I can send the core file(s) through but I would like them to be kept confidential. 

Attached is the output from bt full and thread apply all bt 

Regards,
Daniel

Comment 1 Daniel 2011-11-07 00:46:17 UTC
Created attachment 531950 [details]
bt full output

Comment 2 Rich Megginson 2011-11-07 15:20:25 UTC
What is the client?  Looks like the clients are doing multiple simultaneous paged results searches?  The server is 64-bit?  Can you provide the bt full output for threads 29, 22, 20, and 6?

Comment 3 Daniel 2011-11-08 06:05:57 UTC
The client is a rhel 5.7 host running nss_ldap and nscd. Both client and server are 64bit OSes.

Attached at the bt full output for the threads.

Comment 4 Daniel 2011-11-08 06:06:36 UTC
Created attachment 532200 [details]
thread9

Comment 5 Daniel 2011-11-08 06:07:00 UTC
Created attachment 532201 [details]
Thread20

Comment 6 Daniel 2011-11-08 06:07:21 UTC
Created attachment 532202 [details]
Thread22

Comment 7 Daniel 2011-11-08 06:07:45 UTC
Created attachment 532203 [details]
Thread29

Comment 8 Rich Megginson 2011-11-08 17:19:35 UTC
Thanks.  Don't see any smoking gun, although it does appear that the stack frames are corrupted, which can happen in segfaults.

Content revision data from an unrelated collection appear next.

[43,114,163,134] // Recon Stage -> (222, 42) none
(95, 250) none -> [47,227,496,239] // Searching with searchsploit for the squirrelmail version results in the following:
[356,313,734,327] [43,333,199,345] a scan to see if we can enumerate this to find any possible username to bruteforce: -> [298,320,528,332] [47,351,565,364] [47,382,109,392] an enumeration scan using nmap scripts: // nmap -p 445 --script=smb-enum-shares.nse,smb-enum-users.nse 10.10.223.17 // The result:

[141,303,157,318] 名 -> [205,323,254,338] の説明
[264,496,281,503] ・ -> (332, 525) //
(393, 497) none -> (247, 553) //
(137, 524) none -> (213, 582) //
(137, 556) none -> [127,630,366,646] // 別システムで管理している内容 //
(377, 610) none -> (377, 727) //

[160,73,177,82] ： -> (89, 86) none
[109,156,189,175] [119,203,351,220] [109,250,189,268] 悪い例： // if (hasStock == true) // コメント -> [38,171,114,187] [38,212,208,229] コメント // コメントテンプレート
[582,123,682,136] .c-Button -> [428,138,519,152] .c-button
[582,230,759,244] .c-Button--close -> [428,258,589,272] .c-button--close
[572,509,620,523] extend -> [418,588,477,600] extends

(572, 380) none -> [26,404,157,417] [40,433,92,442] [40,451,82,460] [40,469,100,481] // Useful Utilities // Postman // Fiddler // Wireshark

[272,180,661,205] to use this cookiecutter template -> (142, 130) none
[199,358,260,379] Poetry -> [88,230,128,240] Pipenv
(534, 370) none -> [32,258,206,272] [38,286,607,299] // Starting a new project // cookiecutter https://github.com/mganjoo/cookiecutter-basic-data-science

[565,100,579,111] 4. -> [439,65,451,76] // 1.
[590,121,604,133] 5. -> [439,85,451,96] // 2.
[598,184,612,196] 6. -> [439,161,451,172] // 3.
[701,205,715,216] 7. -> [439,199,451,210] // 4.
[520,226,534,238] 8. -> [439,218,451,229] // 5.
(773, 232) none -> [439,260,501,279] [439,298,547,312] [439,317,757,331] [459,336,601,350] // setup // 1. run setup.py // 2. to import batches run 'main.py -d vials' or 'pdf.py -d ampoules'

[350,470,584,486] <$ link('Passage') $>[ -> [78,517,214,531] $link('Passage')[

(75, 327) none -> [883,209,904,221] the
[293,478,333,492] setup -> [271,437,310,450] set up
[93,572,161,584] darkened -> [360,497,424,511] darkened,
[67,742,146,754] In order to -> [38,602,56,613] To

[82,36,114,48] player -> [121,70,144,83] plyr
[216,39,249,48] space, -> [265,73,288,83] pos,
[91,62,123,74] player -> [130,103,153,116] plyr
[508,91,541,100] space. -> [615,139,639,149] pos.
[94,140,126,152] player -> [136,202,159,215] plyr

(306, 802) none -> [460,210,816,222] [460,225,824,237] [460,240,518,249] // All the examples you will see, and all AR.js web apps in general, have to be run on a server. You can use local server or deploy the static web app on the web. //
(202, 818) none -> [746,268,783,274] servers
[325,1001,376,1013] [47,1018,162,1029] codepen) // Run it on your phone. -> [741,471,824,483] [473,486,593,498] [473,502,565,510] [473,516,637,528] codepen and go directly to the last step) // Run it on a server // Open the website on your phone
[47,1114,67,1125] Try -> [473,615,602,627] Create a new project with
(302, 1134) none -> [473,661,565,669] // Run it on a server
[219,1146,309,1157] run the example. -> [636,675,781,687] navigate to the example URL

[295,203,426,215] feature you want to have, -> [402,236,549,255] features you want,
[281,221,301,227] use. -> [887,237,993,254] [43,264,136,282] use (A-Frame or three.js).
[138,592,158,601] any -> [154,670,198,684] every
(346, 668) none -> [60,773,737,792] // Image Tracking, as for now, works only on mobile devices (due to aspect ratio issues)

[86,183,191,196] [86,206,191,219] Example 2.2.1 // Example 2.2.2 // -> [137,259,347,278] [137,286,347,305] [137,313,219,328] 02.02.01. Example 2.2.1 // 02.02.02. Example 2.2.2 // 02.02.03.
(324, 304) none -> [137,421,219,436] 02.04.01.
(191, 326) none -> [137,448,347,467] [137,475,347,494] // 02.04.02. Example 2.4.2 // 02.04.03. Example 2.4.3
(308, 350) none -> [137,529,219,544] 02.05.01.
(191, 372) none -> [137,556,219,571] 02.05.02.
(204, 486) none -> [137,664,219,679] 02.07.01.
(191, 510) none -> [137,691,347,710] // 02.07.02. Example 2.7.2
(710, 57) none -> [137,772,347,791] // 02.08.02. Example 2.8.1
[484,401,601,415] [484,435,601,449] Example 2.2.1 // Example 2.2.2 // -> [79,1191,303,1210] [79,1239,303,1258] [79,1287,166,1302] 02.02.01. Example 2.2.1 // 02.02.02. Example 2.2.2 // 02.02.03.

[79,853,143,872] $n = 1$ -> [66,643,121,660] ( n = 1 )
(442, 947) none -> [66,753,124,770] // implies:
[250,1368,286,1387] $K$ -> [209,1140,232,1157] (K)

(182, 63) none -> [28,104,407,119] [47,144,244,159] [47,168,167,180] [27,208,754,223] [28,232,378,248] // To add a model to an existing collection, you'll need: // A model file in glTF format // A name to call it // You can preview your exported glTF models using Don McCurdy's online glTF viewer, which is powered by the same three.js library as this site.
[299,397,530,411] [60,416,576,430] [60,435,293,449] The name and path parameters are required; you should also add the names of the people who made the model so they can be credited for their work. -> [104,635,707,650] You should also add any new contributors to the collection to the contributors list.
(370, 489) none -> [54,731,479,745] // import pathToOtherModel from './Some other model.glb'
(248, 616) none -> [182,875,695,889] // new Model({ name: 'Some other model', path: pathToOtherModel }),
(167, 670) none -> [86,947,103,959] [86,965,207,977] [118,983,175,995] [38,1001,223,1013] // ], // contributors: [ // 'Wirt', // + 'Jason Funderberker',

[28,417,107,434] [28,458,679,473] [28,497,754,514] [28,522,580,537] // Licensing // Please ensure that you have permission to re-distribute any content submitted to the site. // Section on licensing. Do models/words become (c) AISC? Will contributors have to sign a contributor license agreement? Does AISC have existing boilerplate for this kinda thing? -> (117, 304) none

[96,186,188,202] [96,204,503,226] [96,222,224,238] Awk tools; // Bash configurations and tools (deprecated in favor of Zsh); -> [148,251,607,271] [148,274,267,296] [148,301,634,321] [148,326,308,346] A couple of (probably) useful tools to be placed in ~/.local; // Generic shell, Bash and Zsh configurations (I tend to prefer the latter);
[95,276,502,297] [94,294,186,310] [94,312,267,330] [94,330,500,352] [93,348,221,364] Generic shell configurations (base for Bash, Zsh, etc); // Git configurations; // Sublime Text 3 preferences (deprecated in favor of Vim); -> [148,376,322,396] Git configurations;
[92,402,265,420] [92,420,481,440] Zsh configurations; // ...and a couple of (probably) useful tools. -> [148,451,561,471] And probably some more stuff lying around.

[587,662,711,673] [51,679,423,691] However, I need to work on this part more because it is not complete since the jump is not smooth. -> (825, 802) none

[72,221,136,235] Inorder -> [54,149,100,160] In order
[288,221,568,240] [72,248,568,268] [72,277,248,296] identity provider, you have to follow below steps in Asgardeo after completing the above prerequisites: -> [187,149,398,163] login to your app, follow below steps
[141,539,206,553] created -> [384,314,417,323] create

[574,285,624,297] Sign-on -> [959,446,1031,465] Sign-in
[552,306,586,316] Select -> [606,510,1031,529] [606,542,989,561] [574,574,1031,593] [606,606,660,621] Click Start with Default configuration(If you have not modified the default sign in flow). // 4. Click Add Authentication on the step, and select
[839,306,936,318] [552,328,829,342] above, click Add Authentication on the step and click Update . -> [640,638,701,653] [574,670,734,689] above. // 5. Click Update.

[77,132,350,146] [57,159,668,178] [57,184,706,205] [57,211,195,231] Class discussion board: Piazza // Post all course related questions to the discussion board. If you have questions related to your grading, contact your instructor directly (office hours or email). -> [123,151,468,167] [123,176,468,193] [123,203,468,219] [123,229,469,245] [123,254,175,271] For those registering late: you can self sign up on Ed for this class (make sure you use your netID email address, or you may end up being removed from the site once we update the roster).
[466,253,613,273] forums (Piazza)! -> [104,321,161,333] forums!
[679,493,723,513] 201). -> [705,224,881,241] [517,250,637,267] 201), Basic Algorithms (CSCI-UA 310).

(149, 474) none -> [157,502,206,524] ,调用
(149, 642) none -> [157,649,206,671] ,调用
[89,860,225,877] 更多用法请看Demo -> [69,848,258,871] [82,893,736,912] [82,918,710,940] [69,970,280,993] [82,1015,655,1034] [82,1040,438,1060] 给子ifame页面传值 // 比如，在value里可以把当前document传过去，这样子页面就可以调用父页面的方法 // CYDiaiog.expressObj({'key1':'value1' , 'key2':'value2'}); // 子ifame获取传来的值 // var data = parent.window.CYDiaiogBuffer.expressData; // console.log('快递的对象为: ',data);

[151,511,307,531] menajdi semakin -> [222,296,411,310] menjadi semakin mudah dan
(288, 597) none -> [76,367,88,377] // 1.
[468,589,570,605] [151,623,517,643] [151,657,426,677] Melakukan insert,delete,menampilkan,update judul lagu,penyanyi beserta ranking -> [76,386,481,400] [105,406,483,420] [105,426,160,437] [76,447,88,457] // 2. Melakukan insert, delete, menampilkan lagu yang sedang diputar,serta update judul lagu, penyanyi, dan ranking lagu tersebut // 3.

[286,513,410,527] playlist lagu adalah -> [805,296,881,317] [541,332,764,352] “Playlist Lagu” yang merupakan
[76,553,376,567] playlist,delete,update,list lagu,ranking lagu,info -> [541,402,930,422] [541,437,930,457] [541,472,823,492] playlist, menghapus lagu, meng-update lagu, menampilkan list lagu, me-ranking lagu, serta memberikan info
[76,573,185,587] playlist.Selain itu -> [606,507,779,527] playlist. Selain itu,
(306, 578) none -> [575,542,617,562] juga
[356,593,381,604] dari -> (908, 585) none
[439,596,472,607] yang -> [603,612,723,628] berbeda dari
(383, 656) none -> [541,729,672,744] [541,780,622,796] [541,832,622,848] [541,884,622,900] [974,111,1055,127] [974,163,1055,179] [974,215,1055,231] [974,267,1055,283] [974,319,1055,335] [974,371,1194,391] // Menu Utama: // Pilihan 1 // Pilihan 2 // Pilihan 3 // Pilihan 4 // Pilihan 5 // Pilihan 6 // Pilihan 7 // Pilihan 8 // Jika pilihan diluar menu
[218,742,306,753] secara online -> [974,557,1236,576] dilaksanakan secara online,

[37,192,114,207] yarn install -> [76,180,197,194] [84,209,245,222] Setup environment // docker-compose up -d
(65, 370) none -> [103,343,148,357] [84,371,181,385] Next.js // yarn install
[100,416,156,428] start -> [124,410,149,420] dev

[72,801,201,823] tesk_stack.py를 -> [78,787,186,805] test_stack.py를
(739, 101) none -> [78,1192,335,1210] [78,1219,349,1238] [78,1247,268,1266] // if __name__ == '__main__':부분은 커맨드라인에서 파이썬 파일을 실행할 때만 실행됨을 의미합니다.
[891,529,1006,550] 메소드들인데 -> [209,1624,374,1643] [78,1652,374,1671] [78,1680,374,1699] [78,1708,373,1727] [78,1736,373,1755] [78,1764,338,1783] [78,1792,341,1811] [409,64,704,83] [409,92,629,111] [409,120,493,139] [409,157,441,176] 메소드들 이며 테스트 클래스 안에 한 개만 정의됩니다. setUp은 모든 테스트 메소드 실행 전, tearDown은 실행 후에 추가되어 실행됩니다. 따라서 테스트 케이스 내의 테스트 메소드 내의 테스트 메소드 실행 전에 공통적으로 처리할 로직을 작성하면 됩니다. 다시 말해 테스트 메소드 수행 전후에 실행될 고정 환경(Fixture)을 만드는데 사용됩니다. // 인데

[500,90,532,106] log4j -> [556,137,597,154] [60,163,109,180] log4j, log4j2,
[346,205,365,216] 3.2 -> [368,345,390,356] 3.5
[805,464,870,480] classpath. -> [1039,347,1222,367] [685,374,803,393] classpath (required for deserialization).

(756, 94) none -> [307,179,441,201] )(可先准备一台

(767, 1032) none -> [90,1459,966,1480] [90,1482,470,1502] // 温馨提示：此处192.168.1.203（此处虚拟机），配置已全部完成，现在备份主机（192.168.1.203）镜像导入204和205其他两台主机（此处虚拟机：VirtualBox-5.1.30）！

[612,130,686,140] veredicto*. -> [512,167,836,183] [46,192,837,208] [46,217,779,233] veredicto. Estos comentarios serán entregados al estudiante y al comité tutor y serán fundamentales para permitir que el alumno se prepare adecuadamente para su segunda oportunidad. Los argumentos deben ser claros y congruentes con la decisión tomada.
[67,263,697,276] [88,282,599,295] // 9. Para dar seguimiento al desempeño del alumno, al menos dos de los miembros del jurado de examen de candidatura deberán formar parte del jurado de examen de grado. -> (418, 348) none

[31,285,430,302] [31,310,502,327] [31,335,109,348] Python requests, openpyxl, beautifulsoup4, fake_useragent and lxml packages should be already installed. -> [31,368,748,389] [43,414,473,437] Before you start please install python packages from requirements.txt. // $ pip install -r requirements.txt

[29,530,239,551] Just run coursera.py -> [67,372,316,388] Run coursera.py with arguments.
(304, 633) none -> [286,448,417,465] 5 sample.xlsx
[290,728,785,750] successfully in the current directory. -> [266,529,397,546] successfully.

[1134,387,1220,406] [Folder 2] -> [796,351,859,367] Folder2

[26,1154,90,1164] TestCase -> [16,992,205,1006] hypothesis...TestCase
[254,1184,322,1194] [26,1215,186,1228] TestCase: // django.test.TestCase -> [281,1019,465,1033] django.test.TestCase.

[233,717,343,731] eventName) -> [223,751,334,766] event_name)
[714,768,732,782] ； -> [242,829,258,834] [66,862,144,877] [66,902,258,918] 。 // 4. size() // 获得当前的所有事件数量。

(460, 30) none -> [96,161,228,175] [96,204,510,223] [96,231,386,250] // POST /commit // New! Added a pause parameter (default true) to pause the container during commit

I'd like to find out if the operation has been abandoned.  In gdb, can you do this:

gdb /usr/sbin/ns-slapd /path/to/core.pid
(gdb) up
...
(gdb) up
# keep going up until you are in the function ldbm_back_next_search_entry_ext
(gdb) p pb->pb_op->o_status

You should be in the thread that had the abort, which should be the default thread that gdb puts you in when you start up.

Comment 9 Rich Megginson 2011-11-08 21:56:13 UTC
I've managed to reproduce this.  It's quite difficult.  You have to run both the client and the server in the debugger.  The client does a simple paged result search that should return at least two pages with at least two entries per page.  On the server side, break at the ber_flush() in flush_ber().  Start the client, and request the first page.  On the server, just hit continue until all of the first page of results have been sent to the client.  On the client, request the next page, and break in the function that reads the PDUs for the search entries.  On the server, send at least one entry, and on the client, receive that entry, then quit/exit the client.  This causes a TCP disconnection.  Then continue the server.  You should then see the server abort and raise and core.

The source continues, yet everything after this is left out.